- Exercise: Which of the lines in the records below hold the string "Bookworm"? Copy every one of them.

- Recorded information:
--- START ---

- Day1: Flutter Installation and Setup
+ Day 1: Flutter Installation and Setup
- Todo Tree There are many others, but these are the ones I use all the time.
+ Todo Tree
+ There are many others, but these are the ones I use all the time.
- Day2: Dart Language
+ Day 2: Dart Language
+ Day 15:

--- END ---
--- START ---

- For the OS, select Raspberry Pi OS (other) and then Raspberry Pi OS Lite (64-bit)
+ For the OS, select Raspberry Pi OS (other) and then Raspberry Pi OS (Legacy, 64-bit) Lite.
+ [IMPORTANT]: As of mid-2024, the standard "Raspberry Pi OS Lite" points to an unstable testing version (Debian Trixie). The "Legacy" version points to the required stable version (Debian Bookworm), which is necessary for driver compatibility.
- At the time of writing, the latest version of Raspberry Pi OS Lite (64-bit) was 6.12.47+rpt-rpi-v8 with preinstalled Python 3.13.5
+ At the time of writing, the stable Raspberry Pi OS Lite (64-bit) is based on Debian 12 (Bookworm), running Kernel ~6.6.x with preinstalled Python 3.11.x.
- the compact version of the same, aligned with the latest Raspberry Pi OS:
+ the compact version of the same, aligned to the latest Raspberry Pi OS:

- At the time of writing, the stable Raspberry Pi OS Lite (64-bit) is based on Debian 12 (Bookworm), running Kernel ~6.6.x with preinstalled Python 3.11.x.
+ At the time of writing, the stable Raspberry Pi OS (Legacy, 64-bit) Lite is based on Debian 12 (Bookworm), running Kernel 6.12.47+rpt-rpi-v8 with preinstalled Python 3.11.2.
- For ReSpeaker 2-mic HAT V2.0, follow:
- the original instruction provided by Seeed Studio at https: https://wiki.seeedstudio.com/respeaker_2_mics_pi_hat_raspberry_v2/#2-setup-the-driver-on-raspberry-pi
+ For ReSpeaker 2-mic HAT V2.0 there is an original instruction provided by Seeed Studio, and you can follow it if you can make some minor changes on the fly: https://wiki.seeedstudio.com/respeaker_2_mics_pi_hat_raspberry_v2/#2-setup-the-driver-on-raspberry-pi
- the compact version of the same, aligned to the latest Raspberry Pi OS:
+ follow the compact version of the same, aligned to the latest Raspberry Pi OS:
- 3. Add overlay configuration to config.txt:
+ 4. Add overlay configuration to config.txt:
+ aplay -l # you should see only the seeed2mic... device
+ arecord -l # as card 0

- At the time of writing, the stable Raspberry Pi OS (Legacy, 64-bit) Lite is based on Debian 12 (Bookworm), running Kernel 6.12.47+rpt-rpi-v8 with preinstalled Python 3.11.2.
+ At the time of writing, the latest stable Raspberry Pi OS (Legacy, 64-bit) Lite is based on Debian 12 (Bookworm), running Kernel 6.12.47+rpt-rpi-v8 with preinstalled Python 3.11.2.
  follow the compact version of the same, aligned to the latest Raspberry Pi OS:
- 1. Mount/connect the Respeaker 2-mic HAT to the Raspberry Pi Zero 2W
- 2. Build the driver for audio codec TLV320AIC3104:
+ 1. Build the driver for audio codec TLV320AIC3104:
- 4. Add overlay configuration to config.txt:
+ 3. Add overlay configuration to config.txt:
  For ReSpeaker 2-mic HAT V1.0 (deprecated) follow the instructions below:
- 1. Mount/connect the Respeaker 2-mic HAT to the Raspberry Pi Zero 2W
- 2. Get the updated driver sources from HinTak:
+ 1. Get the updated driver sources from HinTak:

--- END ---
--- START ---

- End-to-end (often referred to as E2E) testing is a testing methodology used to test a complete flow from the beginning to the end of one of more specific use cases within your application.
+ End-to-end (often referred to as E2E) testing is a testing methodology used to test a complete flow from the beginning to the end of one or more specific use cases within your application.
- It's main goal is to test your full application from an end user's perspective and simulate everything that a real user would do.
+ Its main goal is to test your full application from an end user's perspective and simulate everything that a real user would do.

--- END ---

- Response to the exercise:
+ [IMPORTANT]: As of mid-2024, the standard "Raspberry Pi OS Lite" points to an unstable testing version (Debian Trixie). The "Legacy" version points to the required stable version (Debian Bookworm), which is necessary for driver compatibility.
+ At the time of writing, the stable Raspberry Pi OS Lite (64-bit) is based on Debian 12 (Bookworm), running Kernel ~6.6.x with preinstalled Python 3.11.x.
- At the time of writing, the stable Raspberry Pi OS Lite (64-bit) is based on Debian 12 (Bookworm), running Kernel ~6.6.x with preinstalled Python 3.11.x.
+ At the time of writing, the stable Raspberry Pi OS (Legacy, 64-bit) Lite is based on Debian 12 (Bookworm), running Kernel 6.12.47+rpt-rpi-v8 with preinstalled Python 3.11.2.
- At the time of writing, the stable Raspberry Pi OS (Legacy, 64-bit) Lite is based on Debian 12 (Bookworm), running Kernel 6.12.47+rpt-rpi-v8 with preinstalled Python 3.11.2.
+ At the time of writing, the latest stable Raspberry Pi OS (Legacy, 64-bit) Lite is based on Debian 12 (Bookworm), running Kernel 6.12.47+rpt-rpi-v8 with preinstalled Python 3.11.2.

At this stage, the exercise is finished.